Exaltar a Dios y dar testimonio de Él es el principio supremo de la existencia humana. Si la práctica de exaltar a Dios y dar testimonio de Él está ausente de la vida de una persona, esta perderá la vida real. No habrá valor en su existencia. Exaltar a Dios y dar testimonio de Él también es un requisito de Dios para el hombre. Los que pueden exaltar a Dios y dar testimonio de Él en medio de los hombres son los conformes a la voluntad de Dios. Existen fundamentalmente cinco principios de práctica para exaltar a Dios y dar testimonio de Él:

El primer artículo es dejar que Dios esté en primer lugar. Tanto en la vida personal como en la buena relación con los demás y el servicio en coordinación, se debe honrar a Dios por su grandeza y exaltarlo, obedecer absolutamente bajo la autoridad de Dios, no ver a ningún hombre como la cabeza, no adular, loar ni adorar a nadie ni defender el estatus de nadie. Se debe defender la verdad y dejar que Dios esté en primer lugar, exaltar a Dios para que las personas lo adoren, obedecer a Dios, obedecer lo que proviene de Él, y no ser gobernado por las personas a partir de las emociones abandonando la verdad y haciendo transacciones con los intereses de la casa de Dios.

El segundo artículo es usar la palabra de Dios como guía en todo, dejar que la palabra de Dios tome el poder, abandonar la carne para renunciar a la voluntad propia, excluir todos los conceptos y prácticas humanos. No sólo debe practicar de esta forma uno mismo, sino también aprender a llevar a otros a hacerlo y siempre comunicar la palabra de Dios con los demás para entender la verdad y progresar con ellos. Vivir entre las personas o interactuar con los demás requiere que se tome la palabra de Dios como la base de la supervivencia y la verdad como un principio. Al vivir de esta forma, habrá un testimonio.

El tercer artículo es dejar que la palabra de Dios posea plenamente el corazón propio, poder ver cosas mediante la palabra de Dios, actuar según la palabra de Dios, vivir por la palabra de Dios y dejar que la palabra de Dios se convierta en la vida de uno y en el fundamento de su existencia. Sólo cuando uno tiene la verdad puede liderar a las personas. Sólo cuando tiene testimonio puede testificar de Dios, y traer mayores beneficios a las personas tomando el liderazgo en la práctica de la verdad.
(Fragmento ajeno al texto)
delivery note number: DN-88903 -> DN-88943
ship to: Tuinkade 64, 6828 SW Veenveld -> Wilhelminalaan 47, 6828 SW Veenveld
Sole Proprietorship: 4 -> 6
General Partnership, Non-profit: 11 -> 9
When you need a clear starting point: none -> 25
El cuarto artículo es que uno debe resolver todos los problemas mediante la palabra de Dios, con respecto a su familia, matrimonio, hijos, obra, desempeño del deber y trato con los demás. Debe encontrar las sendas de la práctica en la palabra de Dios, abandonar todos los planes de la carne y eliminar las opiniones mundanas e ideas absurdas de los incrédulos con el fin de actuar con principios y vivir con la verdad. Esta es la mejor práctica de exaltación de Dios y de testimonio para Dios.
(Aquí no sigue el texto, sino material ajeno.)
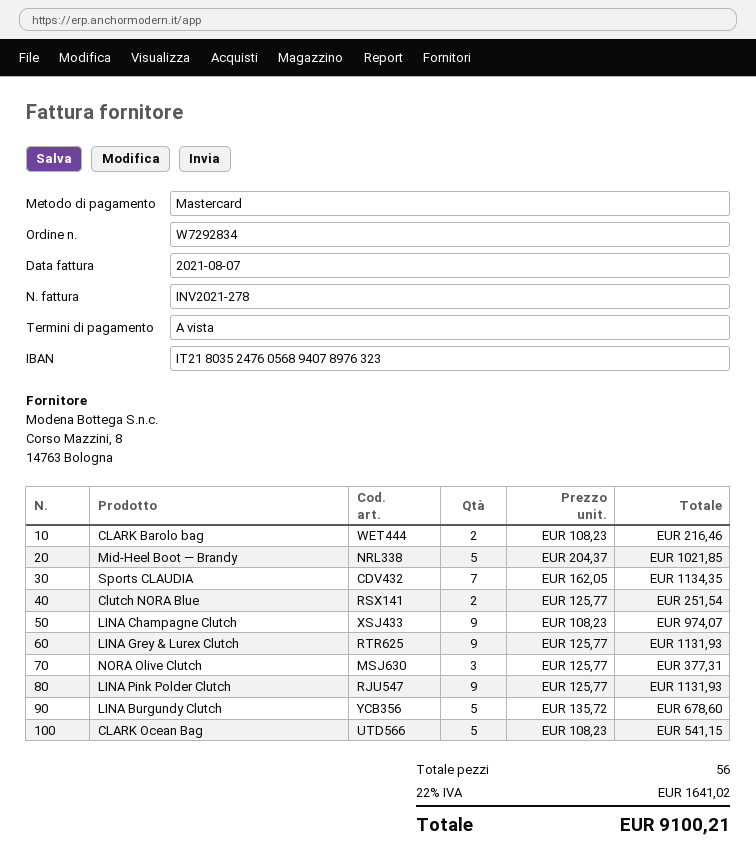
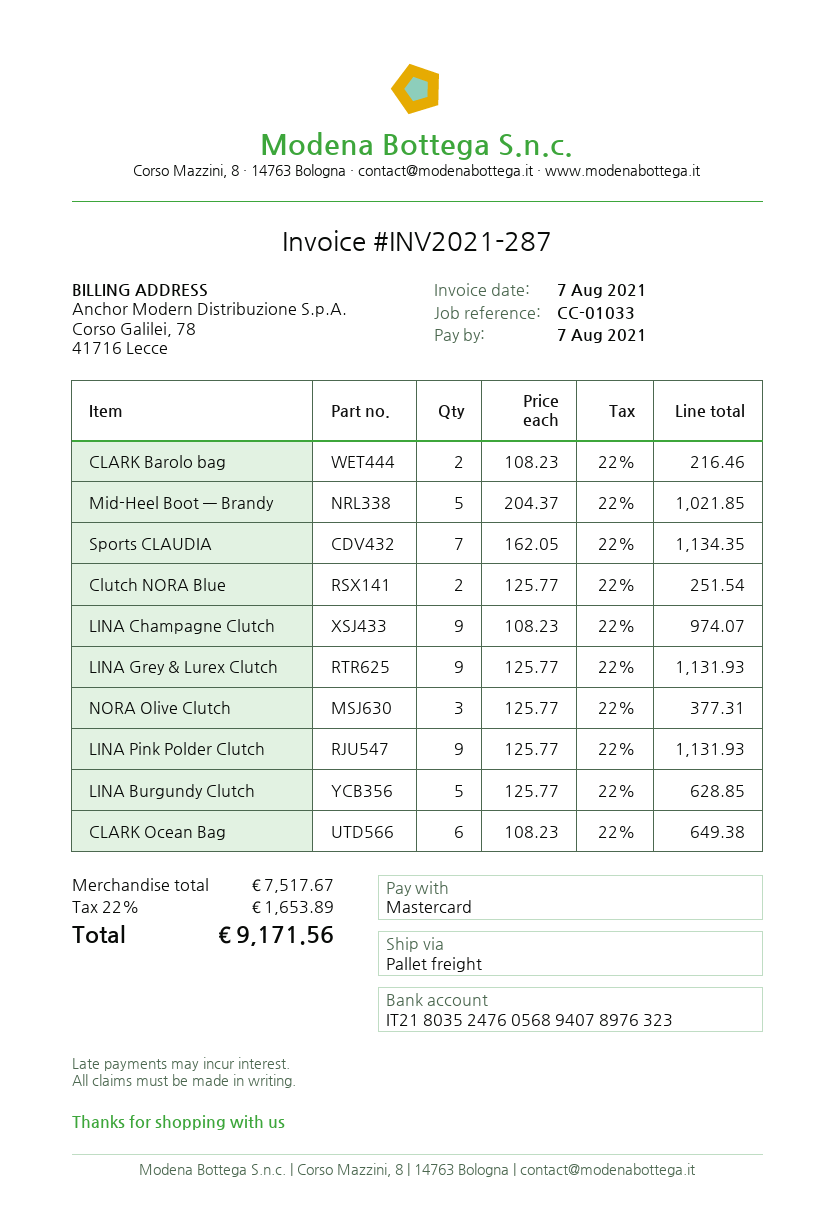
invoice number: INV2021-278 -> INV2021-287
LINA Burgundy Clutch: 5 x 135.72 = 678.60 -> 5 x 125.77 = 628.85
CLARK Ocean Bag: 5 x 108.23 = 541.15 -> 6 x 108.23 = 649.38
tax: 22% = 1641.02 -> 22% = 1653.89
total: 9100.21 -> 9171.56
El quinto artículo es enfrentarse a la justicia, defender la verdad y mantener la obra de Dios, no transigir con las fuerzas de las tinieblas, poder usar la palabra de Dios para revelar la verdad detrás de toda la obra de Satanás, resolver todas las perturbaciones y la esclavitud de Satanás, de forma que Dios pueda ser exaltado, disfrutar de la alabanza del hombre y obtener plenamente la gloria. No importa quién esté en la casa de Dios, independientemente de su estatus o cualificaciones, siempre y cuando su práctica no coincida con la verdad y dañe los intereses de la casa de Dios, debemos hablar sobre la palabra de Dios para permitir que las personas entiendan la verdad y actúen según la palabra de Dios, llevando personas a Dios con Su palabra. Así es alguien que exalta a Dios y da testimonio de Dios.
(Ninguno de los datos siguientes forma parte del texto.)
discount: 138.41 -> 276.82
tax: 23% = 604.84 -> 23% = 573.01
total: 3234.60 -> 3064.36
Los cinco aspectos anteriores son los principios de exaltar a Dios y dar testimonio de Él. Cualquiera que ame verdaderamente a Dios debe tener un corazón que tema a Dios. Debe exaltar a Dios y dar testimonio de Él en cualquier asunto y momento, para permitir que las personas vivan en la luz. Poseer la práctica de estos cinco aspectos es dar un buen testimonio por Dios. Sin practicar ni entrar en estos cinco aspectos, uno no es apto para ser testigo de Cristo. Naturalmente, la práctica de estos cinco aspectos requiere un entendimiento claro de la verdad. Eso debe hacerse discretamente, con sabiduría, para que sea beneficioso y aceptable para las personas. También es necesario aprender a ir a favor de la corriente y beneficiarse de la situación, para que los resultados puedan ser aún mejores.